> _What you will do_: Scan the material and copy out each line where the word "order" occurs.

> _Entries shown_:

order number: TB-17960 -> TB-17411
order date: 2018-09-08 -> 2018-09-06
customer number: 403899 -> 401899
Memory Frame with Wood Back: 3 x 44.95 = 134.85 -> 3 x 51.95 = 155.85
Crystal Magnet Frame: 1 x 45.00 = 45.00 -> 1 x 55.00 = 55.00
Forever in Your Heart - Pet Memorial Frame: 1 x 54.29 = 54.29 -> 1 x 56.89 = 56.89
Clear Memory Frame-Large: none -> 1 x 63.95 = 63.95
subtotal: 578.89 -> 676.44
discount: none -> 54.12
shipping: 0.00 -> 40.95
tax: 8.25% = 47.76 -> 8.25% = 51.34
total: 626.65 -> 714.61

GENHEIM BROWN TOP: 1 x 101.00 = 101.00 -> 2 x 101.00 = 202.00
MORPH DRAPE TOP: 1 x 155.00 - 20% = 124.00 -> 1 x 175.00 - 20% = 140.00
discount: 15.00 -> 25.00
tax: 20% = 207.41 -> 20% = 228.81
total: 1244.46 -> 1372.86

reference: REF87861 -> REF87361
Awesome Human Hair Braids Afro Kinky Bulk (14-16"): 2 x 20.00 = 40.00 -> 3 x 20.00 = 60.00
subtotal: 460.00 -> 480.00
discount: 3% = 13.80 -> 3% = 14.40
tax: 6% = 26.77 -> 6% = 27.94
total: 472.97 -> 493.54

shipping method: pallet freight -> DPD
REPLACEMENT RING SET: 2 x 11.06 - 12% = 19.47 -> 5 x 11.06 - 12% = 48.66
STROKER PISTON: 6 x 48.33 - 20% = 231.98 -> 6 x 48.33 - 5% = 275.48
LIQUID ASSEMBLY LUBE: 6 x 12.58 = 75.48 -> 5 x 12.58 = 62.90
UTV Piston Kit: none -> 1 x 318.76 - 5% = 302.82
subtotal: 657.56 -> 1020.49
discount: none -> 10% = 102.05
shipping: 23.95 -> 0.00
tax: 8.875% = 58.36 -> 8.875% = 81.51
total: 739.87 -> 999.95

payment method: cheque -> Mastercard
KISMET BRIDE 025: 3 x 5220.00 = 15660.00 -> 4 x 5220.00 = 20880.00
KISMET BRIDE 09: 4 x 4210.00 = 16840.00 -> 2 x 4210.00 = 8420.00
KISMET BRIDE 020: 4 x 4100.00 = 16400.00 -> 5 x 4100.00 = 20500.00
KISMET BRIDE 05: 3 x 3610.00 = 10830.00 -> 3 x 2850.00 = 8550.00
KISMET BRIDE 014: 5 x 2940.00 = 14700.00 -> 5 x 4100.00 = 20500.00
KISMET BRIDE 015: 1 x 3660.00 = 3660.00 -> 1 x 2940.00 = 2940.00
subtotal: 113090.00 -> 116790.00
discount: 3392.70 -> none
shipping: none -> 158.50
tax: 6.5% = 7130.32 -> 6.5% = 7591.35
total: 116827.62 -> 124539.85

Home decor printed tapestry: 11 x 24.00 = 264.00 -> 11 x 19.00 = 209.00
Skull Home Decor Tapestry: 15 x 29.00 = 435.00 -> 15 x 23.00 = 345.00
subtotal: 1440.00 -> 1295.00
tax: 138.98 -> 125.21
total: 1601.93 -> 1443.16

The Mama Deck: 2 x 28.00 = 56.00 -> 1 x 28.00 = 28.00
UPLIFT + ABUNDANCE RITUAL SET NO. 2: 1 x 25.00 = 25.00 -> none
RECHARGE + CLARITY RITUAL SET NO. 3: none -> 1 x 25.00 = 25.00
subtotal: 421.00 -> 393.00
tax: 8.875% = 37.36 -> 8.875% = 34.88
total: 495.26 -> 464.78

> _Answer area_:
order number: TB-17960 -> TB-17411
order date: 2018-09-08 -> 2018-09-06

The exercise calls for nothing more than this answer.